6. A message will appear indicating that the import was successful. Close it by clicking "OK".

   
   Problem solved.

This method is by far the most common, but in some variants of certificates it is impossible to use it.

Method 2: Manual installation method

Older versions of CryptoPro only support manual installation of a personal certificate. Moreover, in some cases latest versions Software can take such a file into work through the import utility built into CryptoPro.

1. First of all, make sure that the USB flash drive that is used as a key has a certificate file in CER format.



2. Open CryptoPro DSP as described in Method 1, but this time choosing to install certificates..



3. Will open "Personal Certificate Installation Wizard". Proceed to choose the location of the CER file.
   
   
   Select your flash drive and a folder with a certificate (as a rule, such documents are located in the directory with the generated encryption keys).
   
   
   After making sure the file is recognized, press "Further".



4. In the next step, review the properties of the certificate to make sure the selection is correct.

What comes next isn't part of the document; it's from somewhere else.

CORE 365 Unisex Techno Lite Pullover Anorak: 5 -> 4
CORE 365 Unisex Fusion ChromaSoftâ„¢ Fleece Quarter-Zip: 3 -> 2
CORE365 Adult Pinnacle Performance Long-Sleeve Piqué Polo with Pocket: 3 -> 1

After checking, press "Further".



5. The next step is to specify the key container of your .cer file. Click on the appropriate button.
   
   
   In the pop-up window, select the location of the desired one.
   
   
   Returning to the import utility, press again "Further".

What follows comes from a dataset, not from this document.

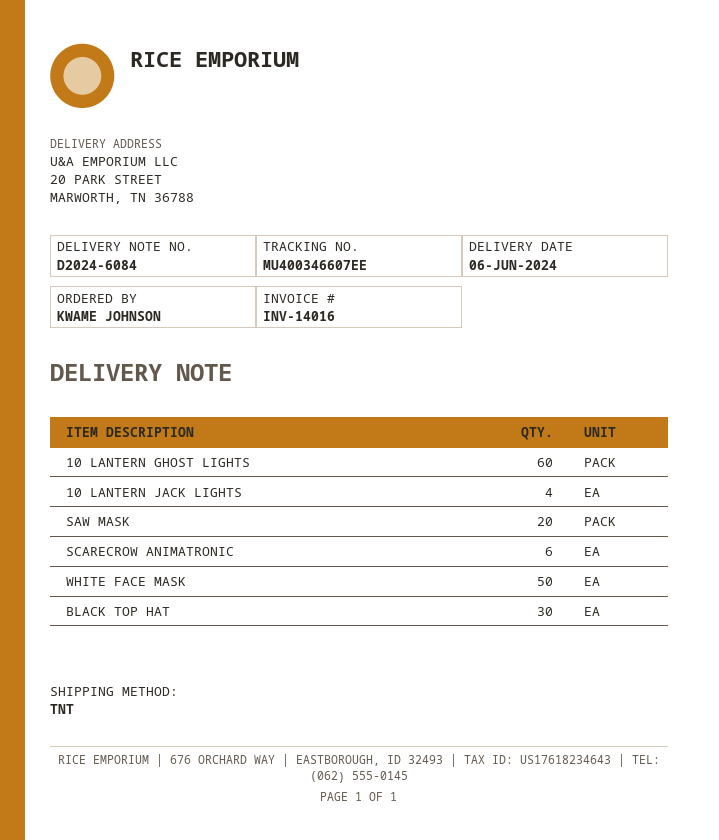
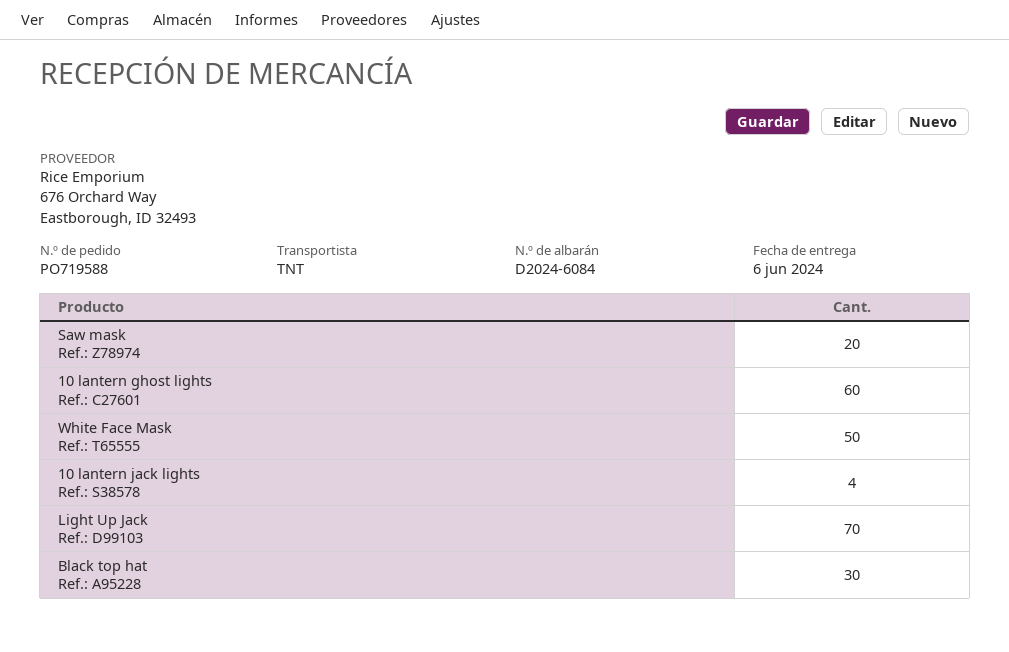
SCARECROW ANIMATRONIC: 6 -> none
Light Up Jack: none -> 70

6. Next, you need to select the storage of the imported EDS file. click "Overview".
   
   
   Since we have a personal certificate, we need to mark the appropriate folder.

   

   Attention: if you are using this method on the latest CryptoPro, then do not forget to check the box "Install a certificate (certificate chain) into the container"!

7. Exit the import utility.



8. We are going to replace the key with a new one, so feel free to press "Yes" in the next window.
   
   
   The procedure is over, you can sign the documents.

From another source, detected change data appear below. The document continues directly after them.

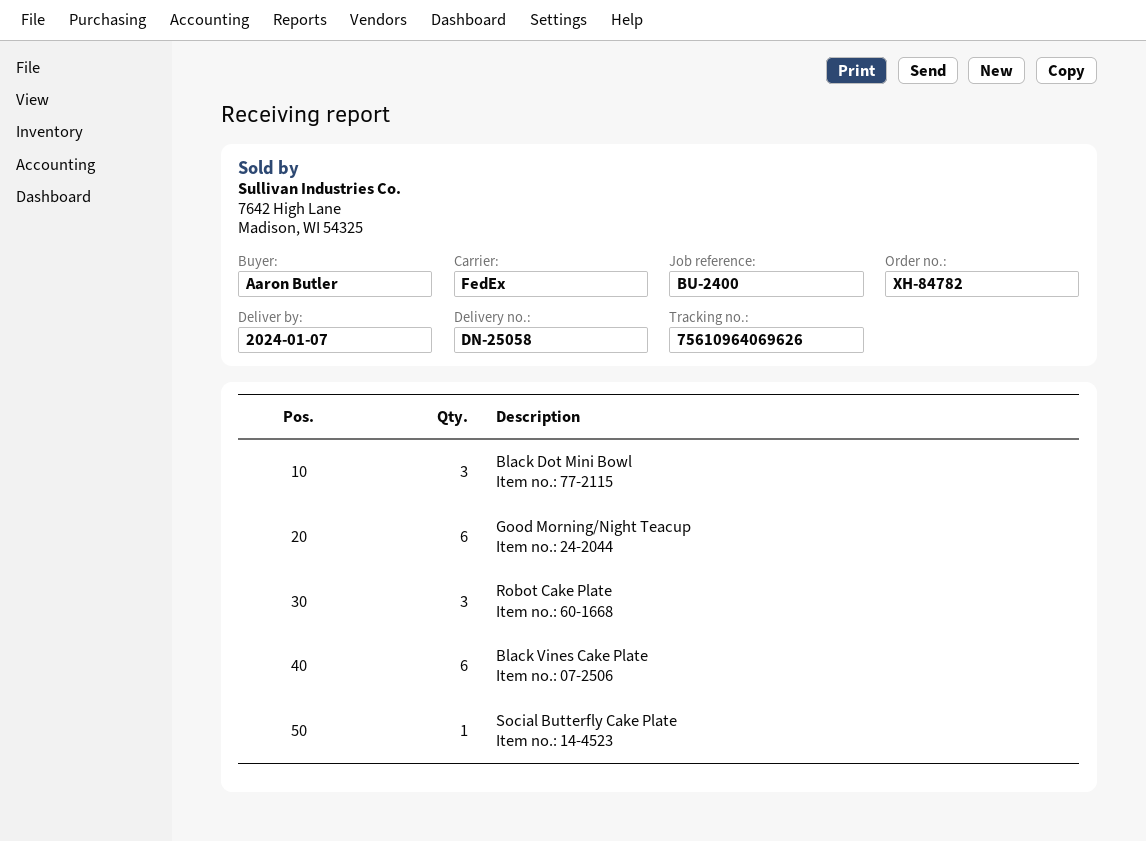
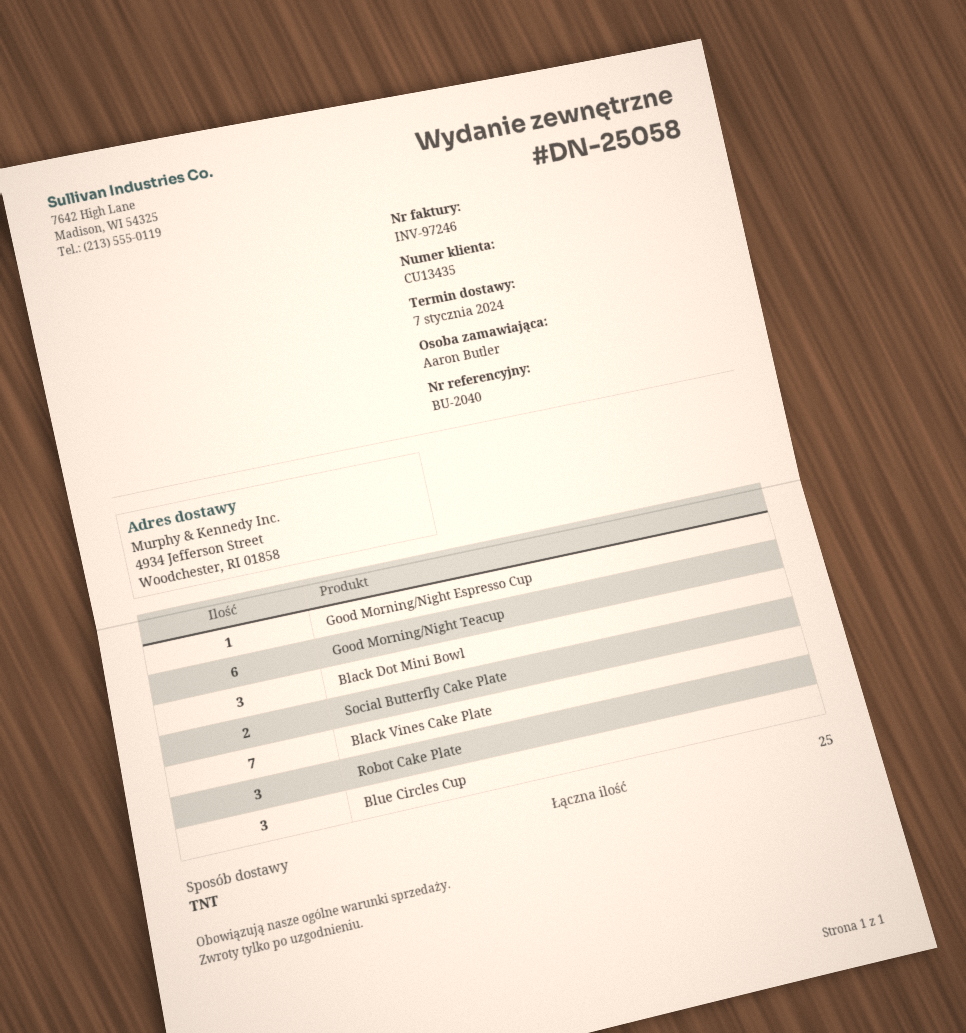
reference: BU-2400 -> BU-2040
shipping method: FedEx -> TNT
Black Vines Cake Plate: 6 -> 7
Social Butterfly Cake Plate: 1 -> 2
Good Morning/Night Espresso Cup: none -> 1
Blue Circles Cup: none -> 3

This method is somewhat more complicated, but in some cases it is the only way to install certificates.

As a summary, we remind you: install certificates only on trusted computers!

The article provides answers to the questions: “What does an electronic signature look like”, “How does an EDS work”, its capabilities and main components are considered, and a visual step-by-step instruction the process of signing a file with an electronic signature.

What is an electronic signature?

An electronic signature is not an object that can be picked up, but a document requisite that allows you to confirm that the EDS belongs to its owner, as well as to fix the state of information / data (presence or absence of changes) in electronic document from the moment of its signing.

Reference:

The abbreviated name (according to federal law No. 63) is ES, but more often they use the outdated abbreviation EDS (electronic digital signature). This, for example, facilitates interaction with search engines on the Internet, since ES can also mean an electric stove, a passenger electric locomotive, etc.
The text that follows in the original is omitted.